People v. Kevin F.

239 Cal. App. 4th 351, 191 Cal. Rptr. 3d 144, 2015 Cal. App. LEXIS 685
CourtCalifornia Court of Appeal
DecidedAugust 10, 2015
DocketA140445
StatusPublished
Cited by28 cases

This text of 239 Cal. App. 4th 351 (People v. Kevin F.) is published on Counsel Stack Legal Research, covering California Court of Appeal primary law. Counsel Stack provides free access to over 12 million legal documents including statutes, case law, regulations, and constitutions.

Bluebook
People v. Kevin F., 239 Cal. App. 4th 351, 191 Cal. Rptr. 3d 144, 2015 Cal. App. LEXIS 685 (Cal. Ct. App. 2015).

Opinion

Opinion

STREETER, J.

After determining that defendant Kevin F. (Minor) committed robbery, the juvenile court declared Minor a ward of the court and placed him on probation with conditions. On appeal, Minor contends (1) there is insufficient evidence he committed robbery, and (2) the court’s probation condition prohibiting him from possessing weapons is unconstitutionally vague and overbroad. In the unpublished portion of this opinion, we reject Minor’s challenge to the sufficiency of the evidence. In the published portion of this opinion, we hold the challenged probation condition must be modified. We will affirm the judgment as modified.

I. BACKGROUND

A. The Robbery

On October 17, 2013, about 11:00 p.m., Samuel Merlo boarded the J-Church Muni train at Church and Market Streets in San Francisco. He sat down and took out his cell phone. Merlo noticed a group of three or four young men sitting near him talking to each other. At the jurisdictional hearing, Merlo identified Minor as one of the people in this group. Minor was wearing a white shirt and a baseball cap. Merlo stated the group also included a Latino male, an African-American male, and perhaps another person. At the jurisdictional hearing, Merlo identified a photograph of a Latino male with a long ponytail as one of the people in the group.

Minor and the other members of the group began talking with Merlo. Merlo told them his name was Sam, and Minor said his name was “Kev.” They spoke for 10 to 15 minutes. Minor gave Merlo his phone number, which Merlo put in his phone. Merlo was a social person and relatively new to San Francisco, and he thought Minor and his friends seemed nice. Merlo and the others got off the train at the same station. Merlo went into a liquor store, where he bought a pack of cigarettes. The African-American male went into *355 the store with Merlo. After leaving the store, they rejoined the rest of the group, including Minor, who had waited a bit further down the sidewalk.

Merlo felt comfortable with Minor and the other men in the group. They walked together in the direction of Merlo’s house. As they were walking and talking, the street “suddenly an[d] inconspicuously tum[ed] into an alley.” The alley was dark. Merlo stated, “[The alley was] somewhat paved, somewhat not. ... It turned from a normal residential street with a nice sidewalk to an alley that’s unkempt.” The young men were laughing and talking. Merlo stated, “there was no intensity,” and “there was no shift or there was no sign to me that something was about to happen.”

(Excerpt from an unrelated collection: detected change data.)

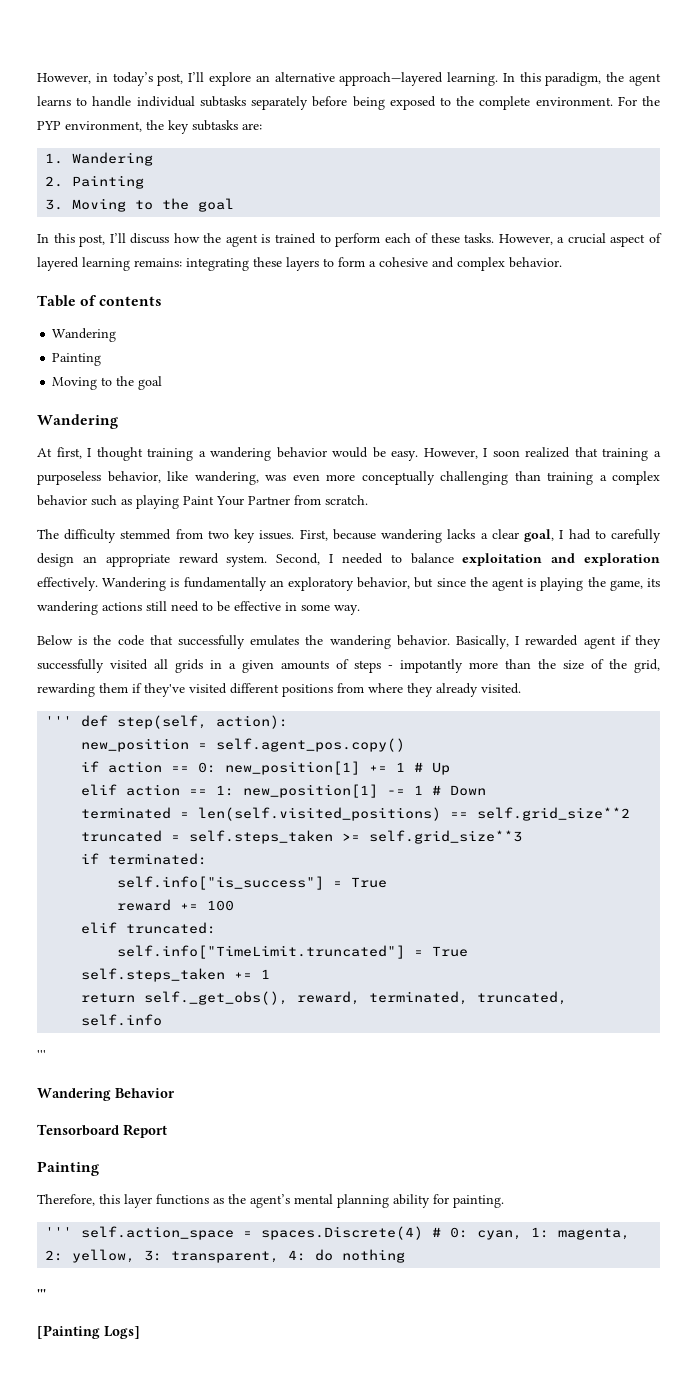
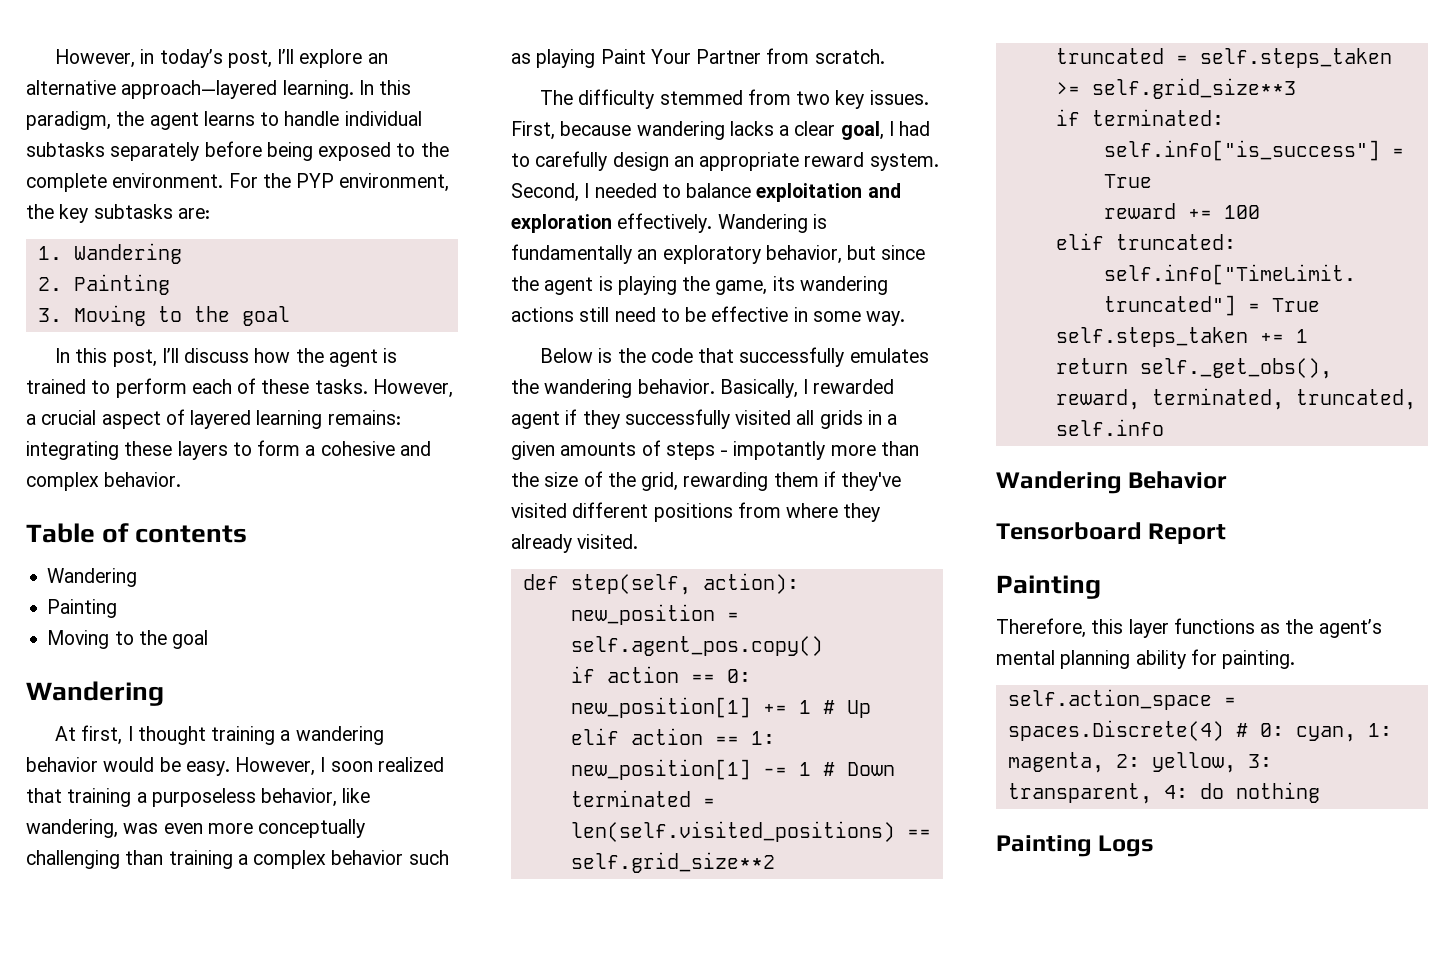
- ''' def step(self, action):
+ def step(self, action):
  return self._get_obs(), reward, terminated, truncated, self.info
- '''
- ''' self.action_space = spaces.Discrete(4) # 0: cyan, 1: magenta, 2: yellow, 3: transparent, 4: do nothing
- '''
- [Painting Logs]
+ self.action_space = spaces.Discrete(4) # 0: cyan, 1: magenta, 2: yellow, 3: transparent, 4: do nothing
+ Painting Logs

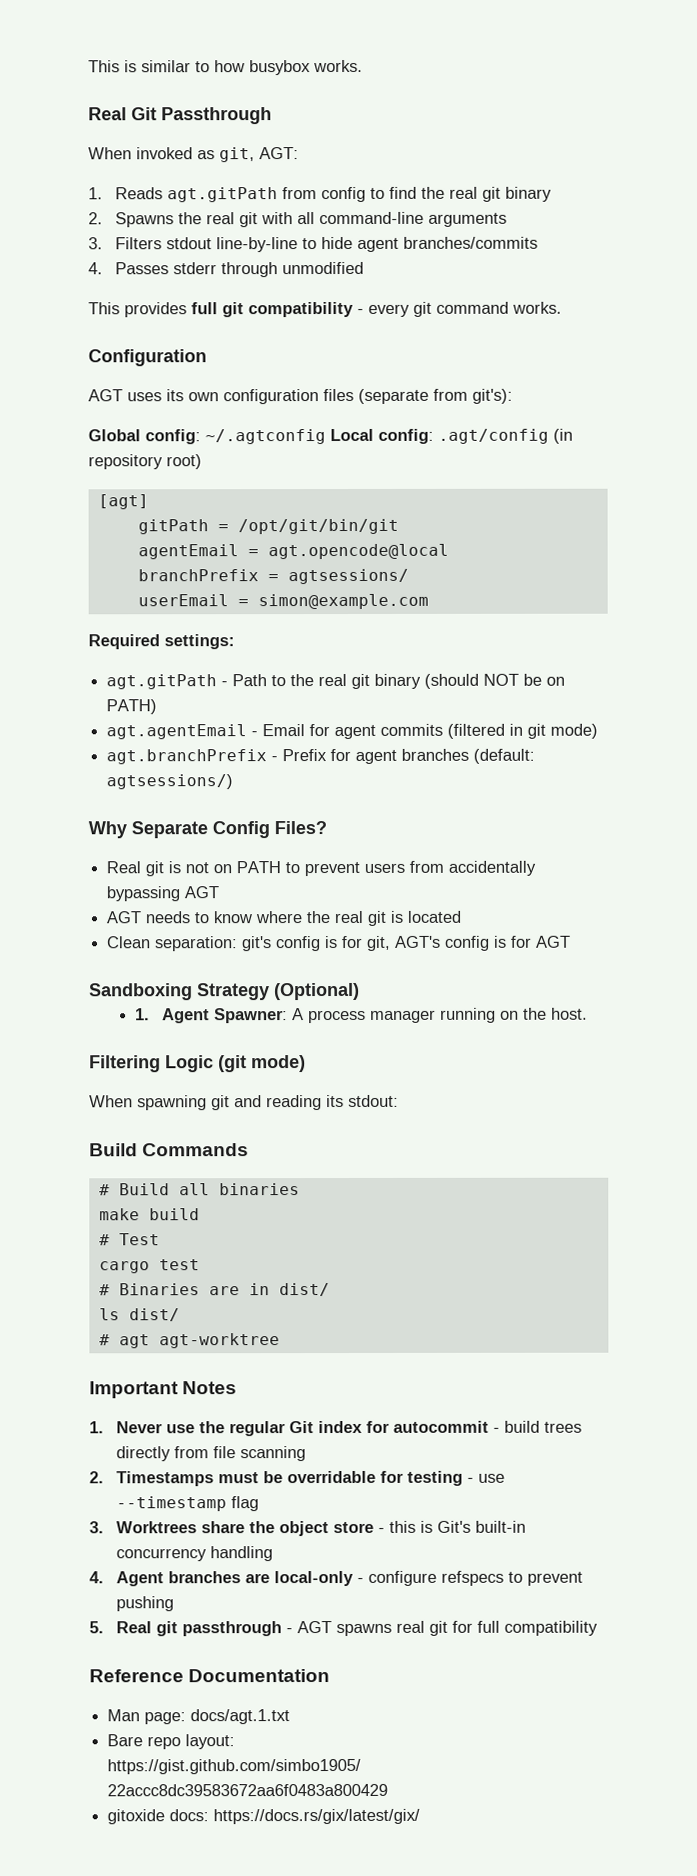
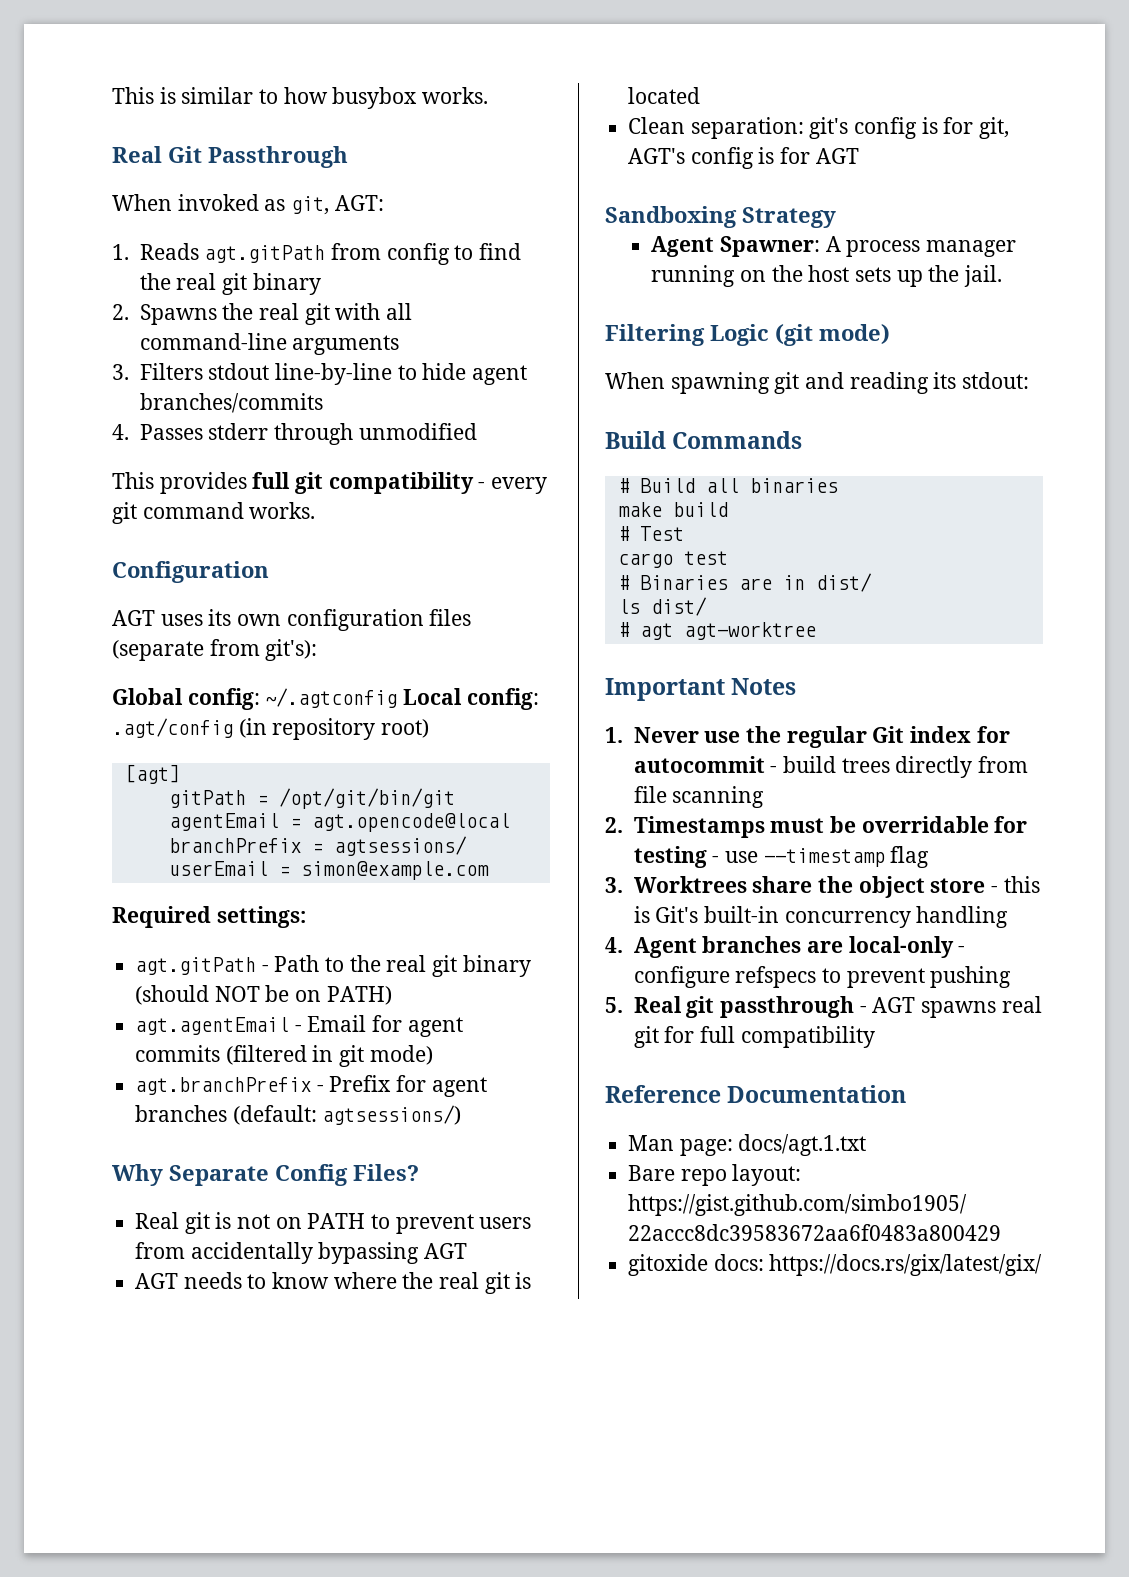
- Sandboxing Strategy (Optional)
- 1. Agent Spawner: A process manager running on the host.
+ Sandboxing Strategy
+ Agent Spawner: A process manager running on the host sets up the jail.

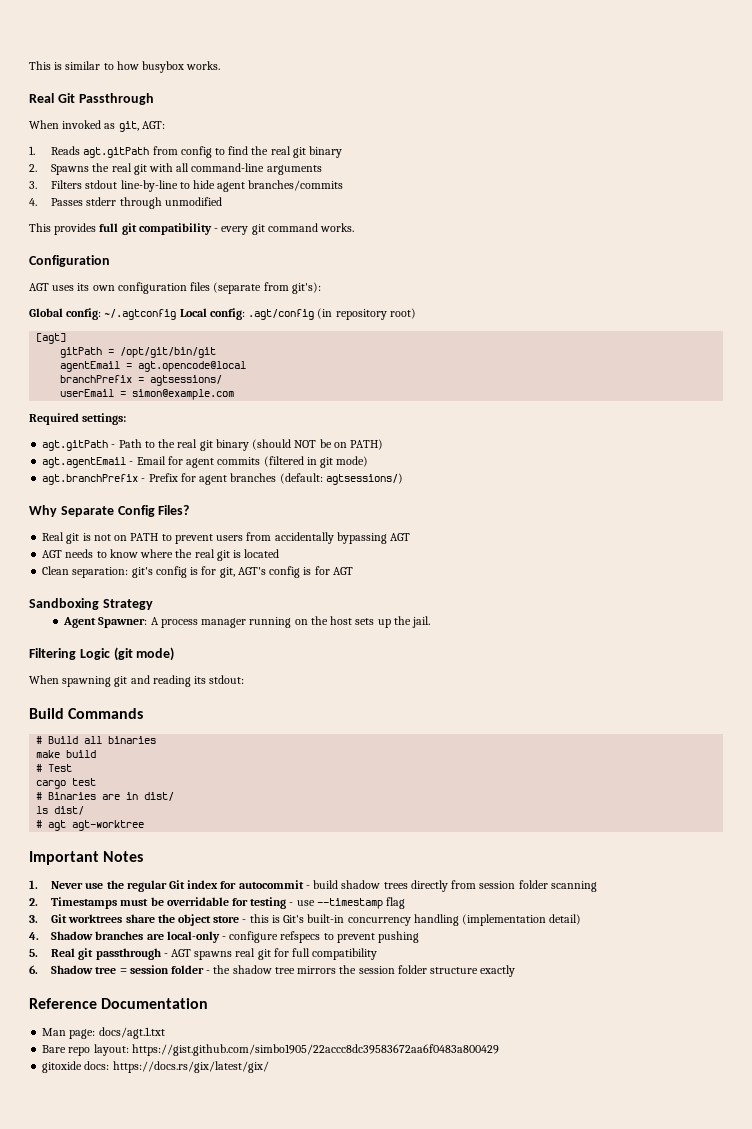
- 1. Never use the regular Git index for autocommit - build trees directly from file scanning
+ 1. Never use the regular Git index for autocommit - build shadow trees directly from session folder scanning
- 3. Worktrees share the object store - this is Git's built-in concurrency handling
- 4. Agent branches are local-only - configure refspecs to prevent pushing
+ 3. Git worktrees share the object store - this is Git's built-in concurrency handling (implementation detail)
+ 4. Shadow branches are local-only - configure refspecs to prevent pushing
+ 6. Shadow tree = session folder - the shadow tree mirrors the session folder structure exactly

Merlo was walking to the right of the others, and the man with the ponytail was closest to him. Minor was still with the group. When they were in the alley, the man with the ponytail suddenly got behind Merlo, “quickly reached around with his left arm, grabbed [Merlo] by the neck, and yelled, get him.” The other young men rushed Merlo and pushed him so he was bent forward at the waist and facing the ground, although he remained on his feet. Merlo believed everyone in the group pushed him. He “was pushed by everyone forward, and then bent forward, they all came on top of me, and then I was punched from several directions.” The young men punched Merlo more than four times (all in the head), including punching his left eye and his jaw. Merlo could not identify any individual as doing a particular act, but he believed each man was participating in the assault because he was “being punched in different directions.” Merlo did not see any of the men not punching him. He did not hear anyone in the group tell the others to stop.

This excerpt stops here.